Isso abre uma outra discussão: como revogar a aquisição de munição e armamentos se o decreto vier a cair? Será uma disputa jurídica complicada, que pode incluir até pessoas que foram condenadas por estar com armas de uso restrito, como uma 9 mm, sem autorização para tanto e, com o decreto, pedirão a revisão da pena. Não se sabe se essa foi sua intenção, mas o presidente criou problemas em cascata ao assinar esse decreto. A questão é se isso não era planejado.
“Elegemos alguém de perfil autoritário e populista que aposta no ‘nós contra eles’ e na violência, o que inclui a liberação de armas, para legitimar e manter sua autoridade.” Para Bruno Paes Manso, pesquisador do Núcleo de Estudos da Violência da Universidade de São Paulo, medidas como o decreto devem ser analisadas em meio à situação política para poderem ser compreendidas.
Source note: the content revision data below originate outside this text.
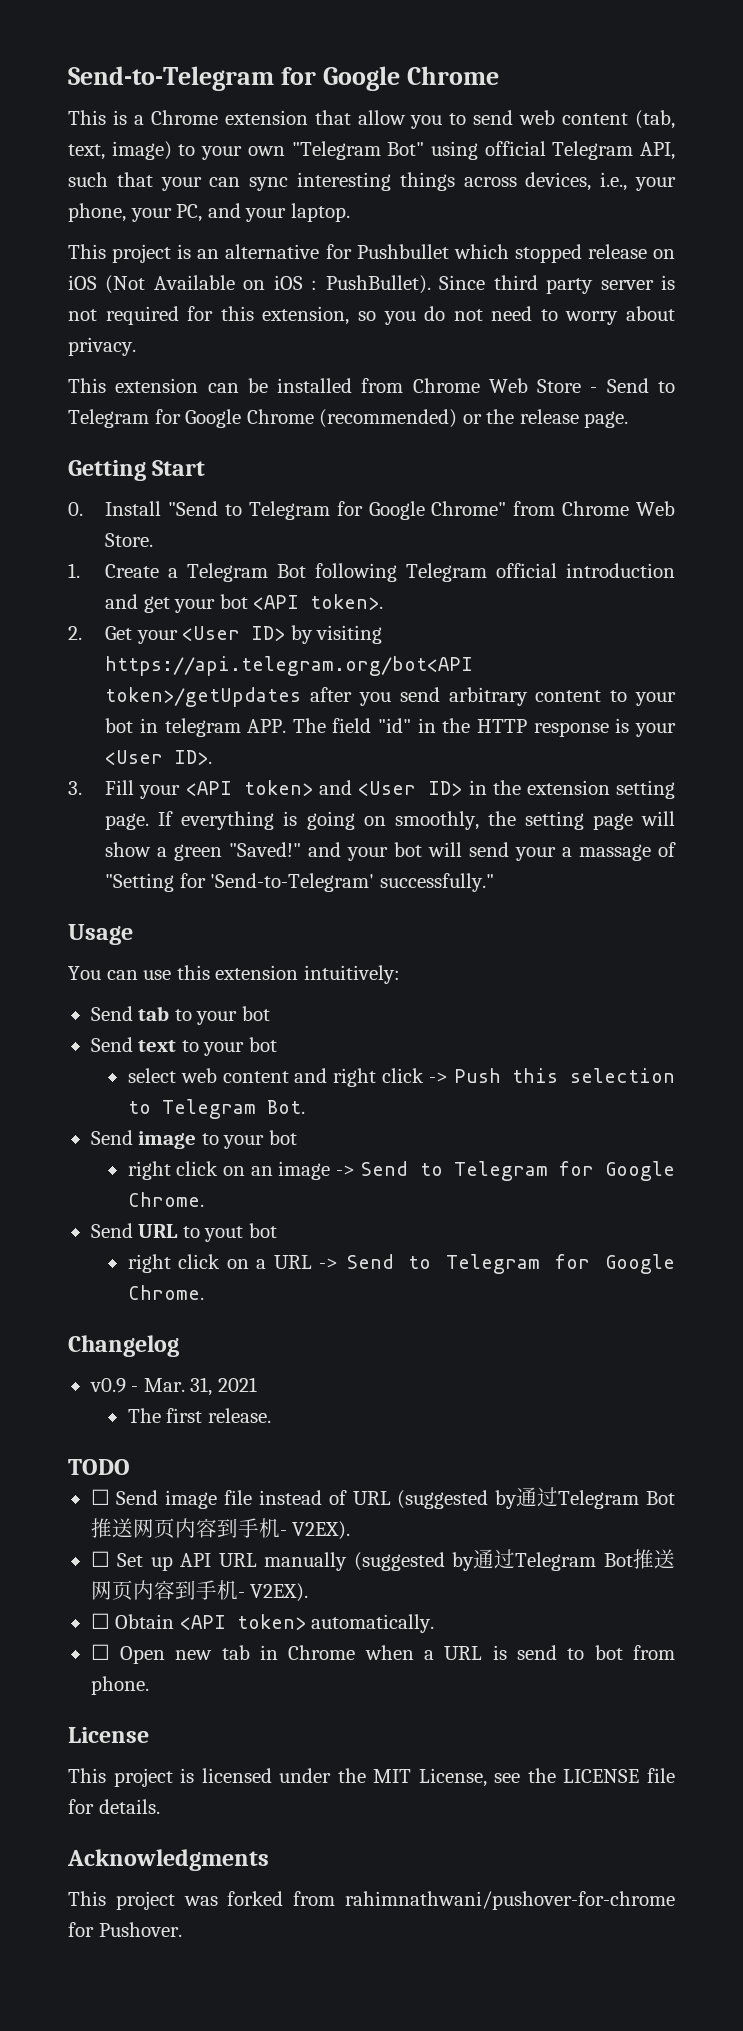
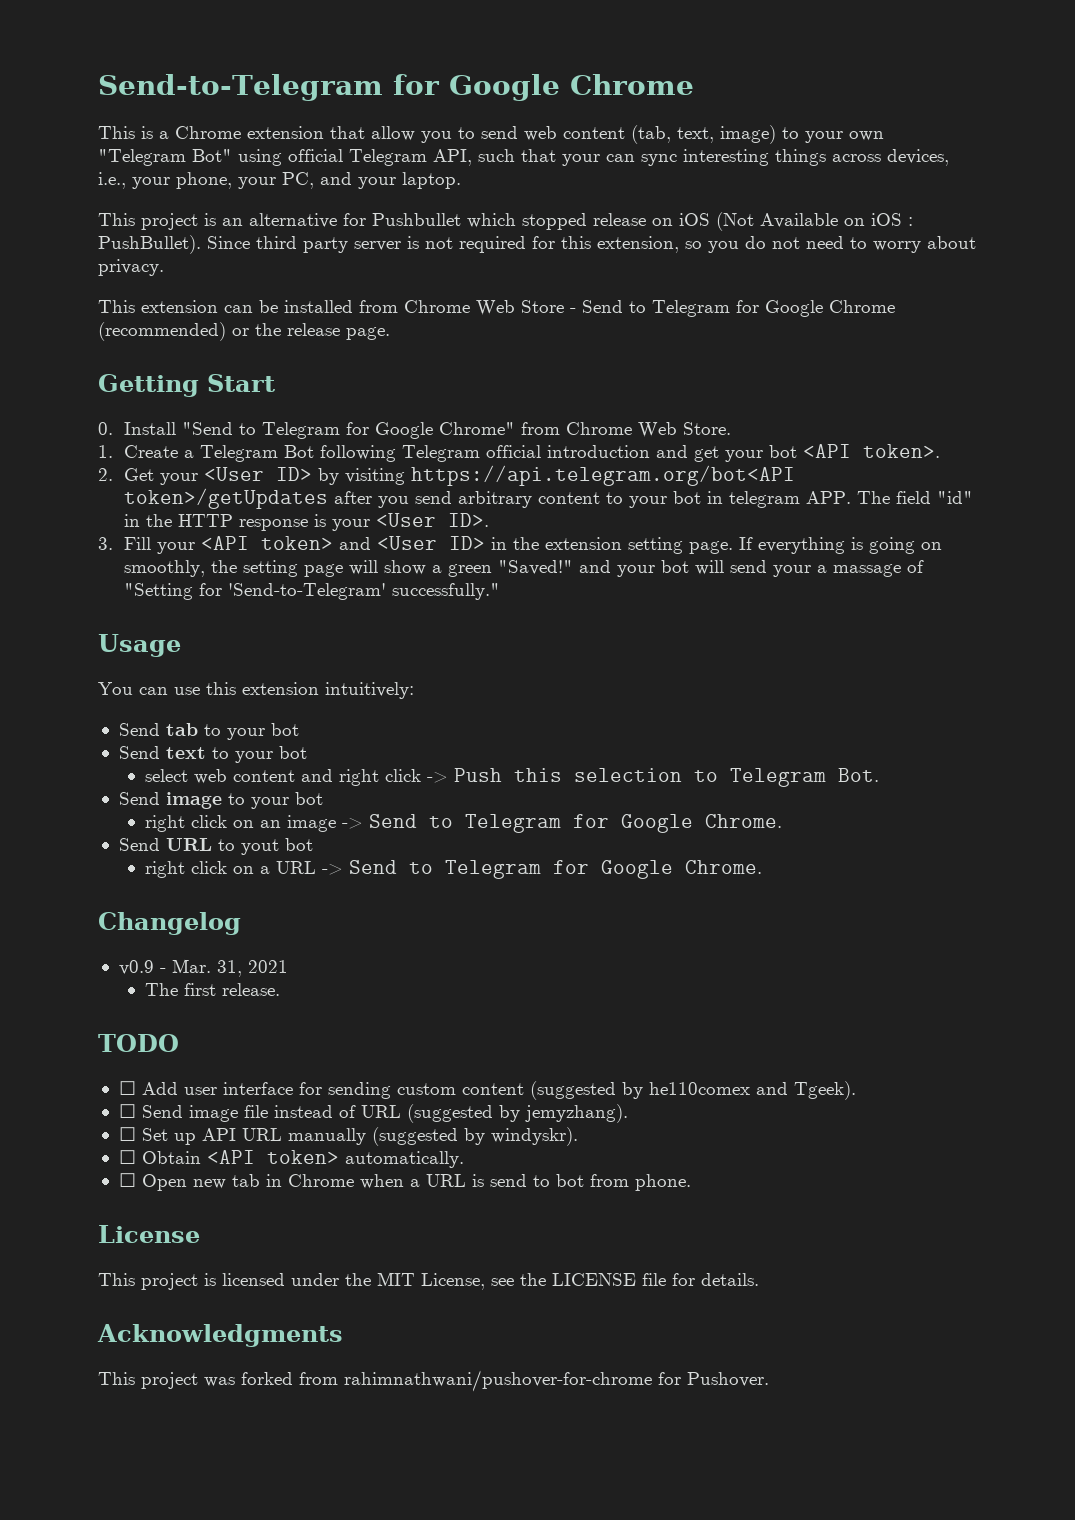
+ ☐ Add user interface for sending custom content (suggested by he110comex and Tgeek).
- ☐ Send image file instead of URL (suggested by通过Telegram Bot推送网页内容到手机- V2EX).
+ ☐ Send image file instead of URL (suggested by jemyzhang).
- ☐ Set up API URL manually (suggested by通过Telegram Bot推送网页内容到手机- V2EX).
+ ☐ Set up API URL manually (suggested by windyskr).

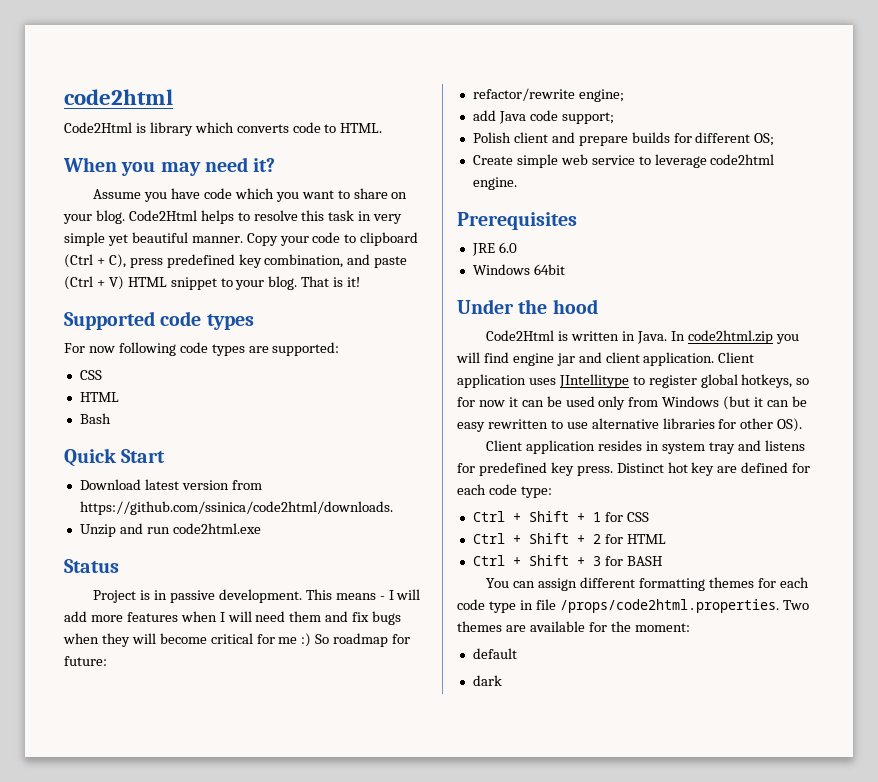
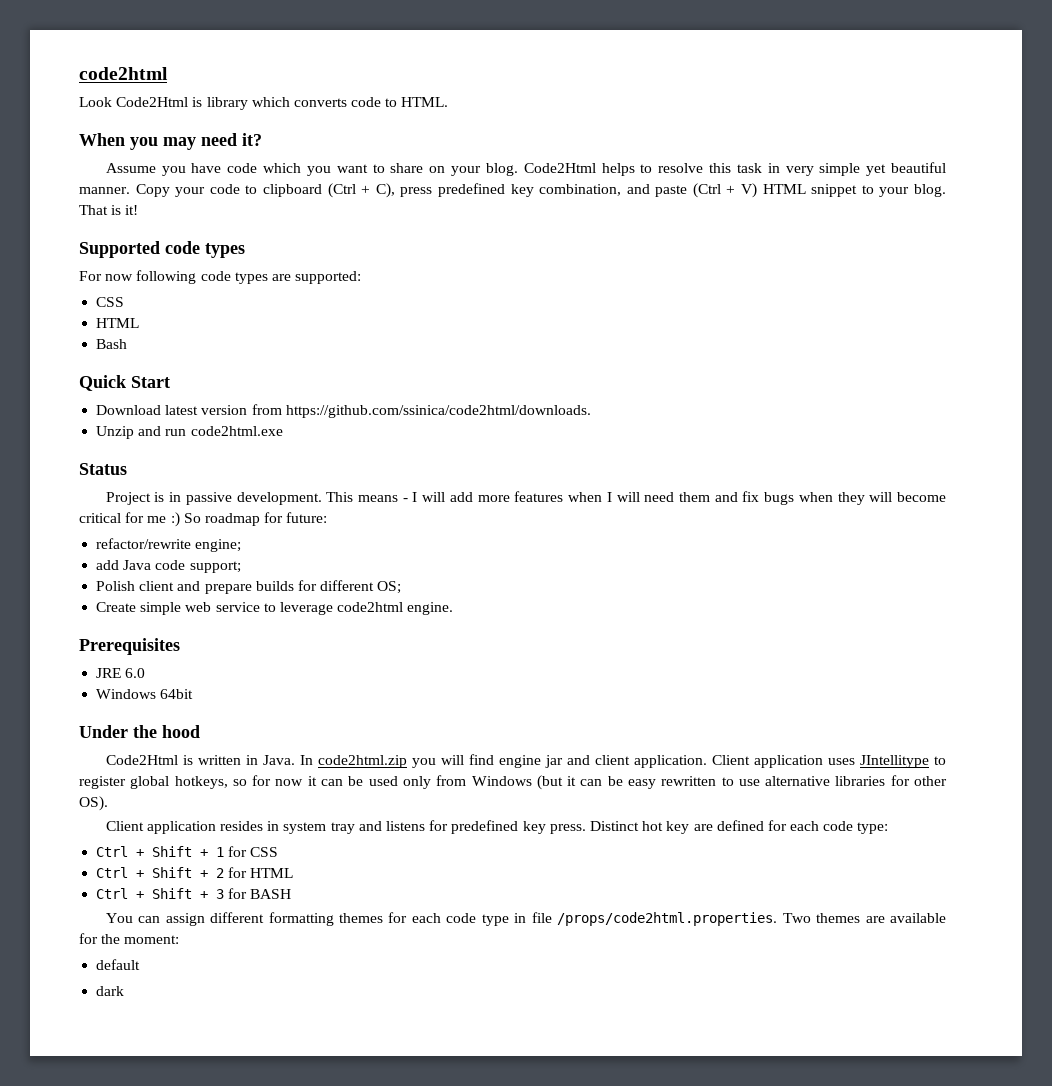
- Code2Html is library which converts code to HTML.
+ Look Code2Html is library which converts code to HTML.

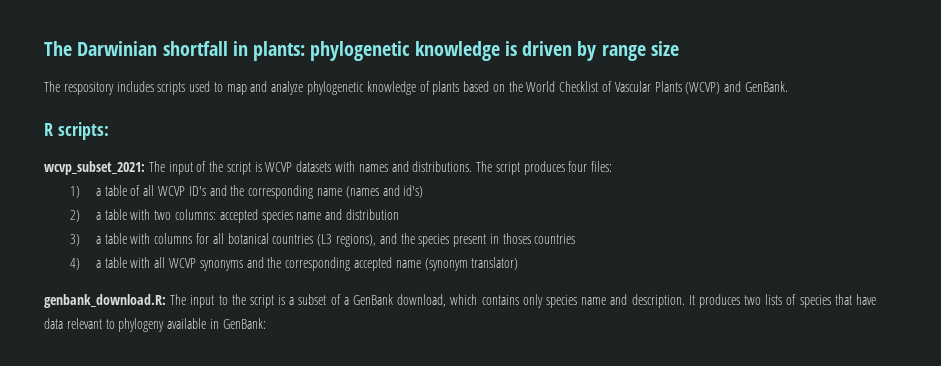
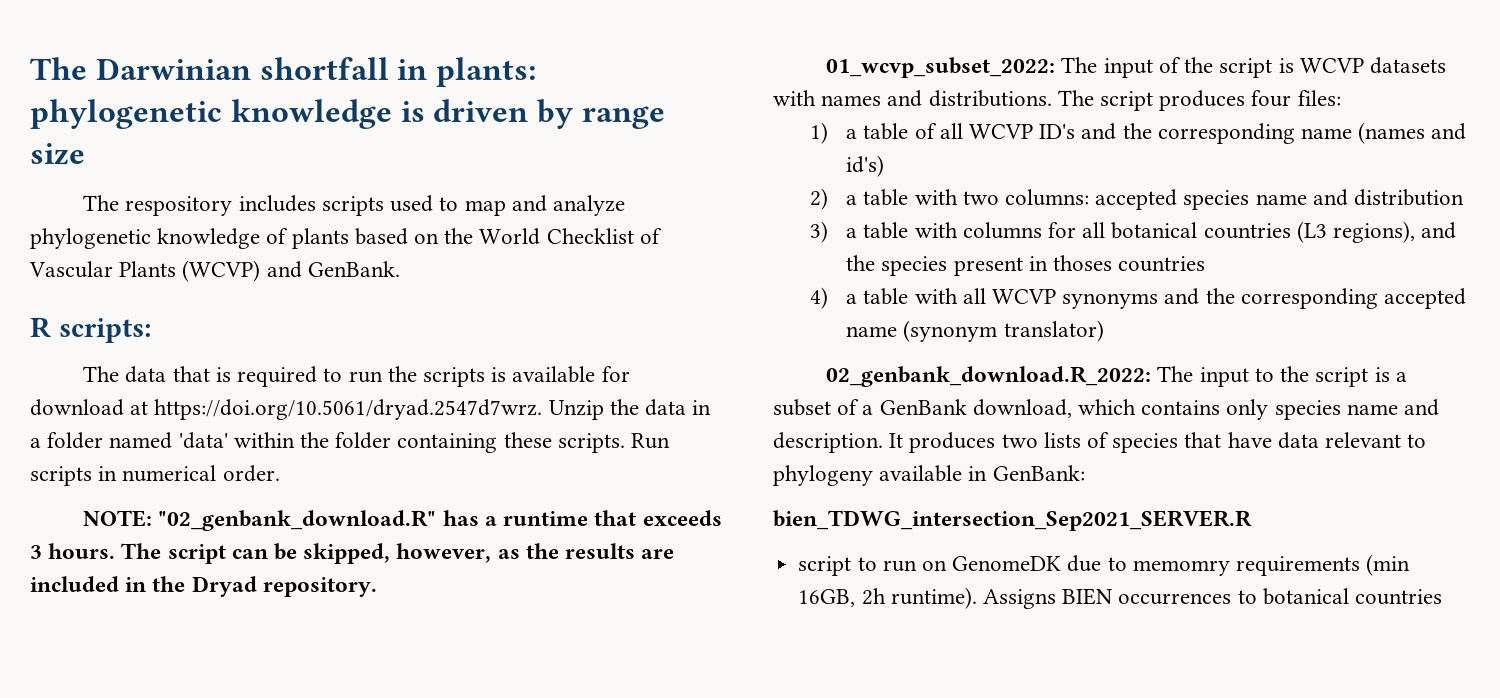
- wcvp_subset_2021: The input of the script is WCVP datasets with names and distributions.
+ The data that is required to run the scripts is available for download at https://doi.org/10.5061/dryad.2547d7wrz. Unzip the data in a folder named 'data' within the folder containing these scripts. Run scripts in numerical order.
+ NOTE: "02_genbank_download.R" has a runtime that exceeds 3 hours. The script can be skipped, however, as the results are included in the Dryad repository.
+ 01_wcvp_subset_2022: The input of the script is WCVP datasets with names and distributions.
- genbank_download.R: The input to the script is a subset of a GenBank download, which contains only species name and description.
+ 02_genbank_download.R_2022: The input to the script is a subset of a GenBank download, which contains only species name and description.
+ bien_TDWG_intersection_Sep2021_SERVER.R
+ script to run on GenomeDK due to memomry requirements (min 16GB, 2h runtime). Assigns BIEN occurrences to botanical countries

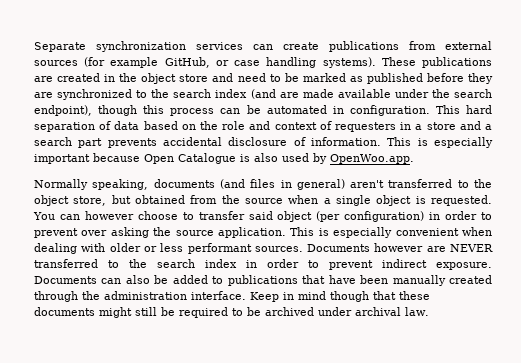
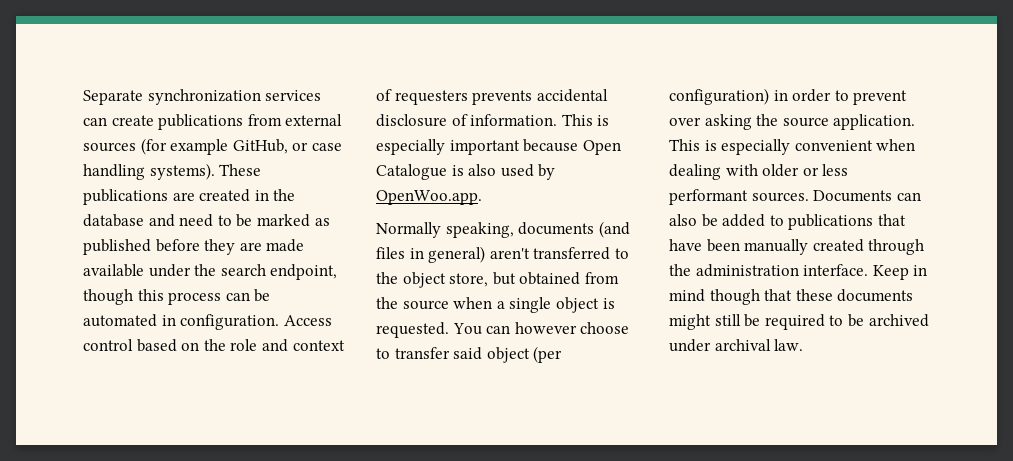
- These publications are created in the object store and need to be marked as published before they are synchronized to the search index (and are made available under the search endpoint), though this process can be automated in configuration.
+ These publications are created in the database and need to be marked as published before they are made available under the search endpoint, though this process can be automated in configuration.
- This hard separation of data based on the role and context of requesters in a store and a search part prevents accidental disclosure of information.
+ Access control based on the role and context of requesters prevents accidental disclosure of information.
- Documents however are NEVER transferred to the search index in order to prevent indirect exposure. Documents can also be added to publications that have been manually created through the administration interface.
+ Documents can also be added to publications that have been manually created through the administration interface.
De acordo com ele, Bolsonaro vem trabalhando nesse populismo e o autoritarismo violentos para deixar claro quem devem ser os inimigos. Ao mesmo tempo, libera armas para as categorias que são seus apoiadores políticos, como caminhoneiros, ruralistas e agentes de segurança. Sabota generais que estão em seu governo e conversa diretamente com cabos e soldados. Ignora a política institucional e fala direto com seus seguidores.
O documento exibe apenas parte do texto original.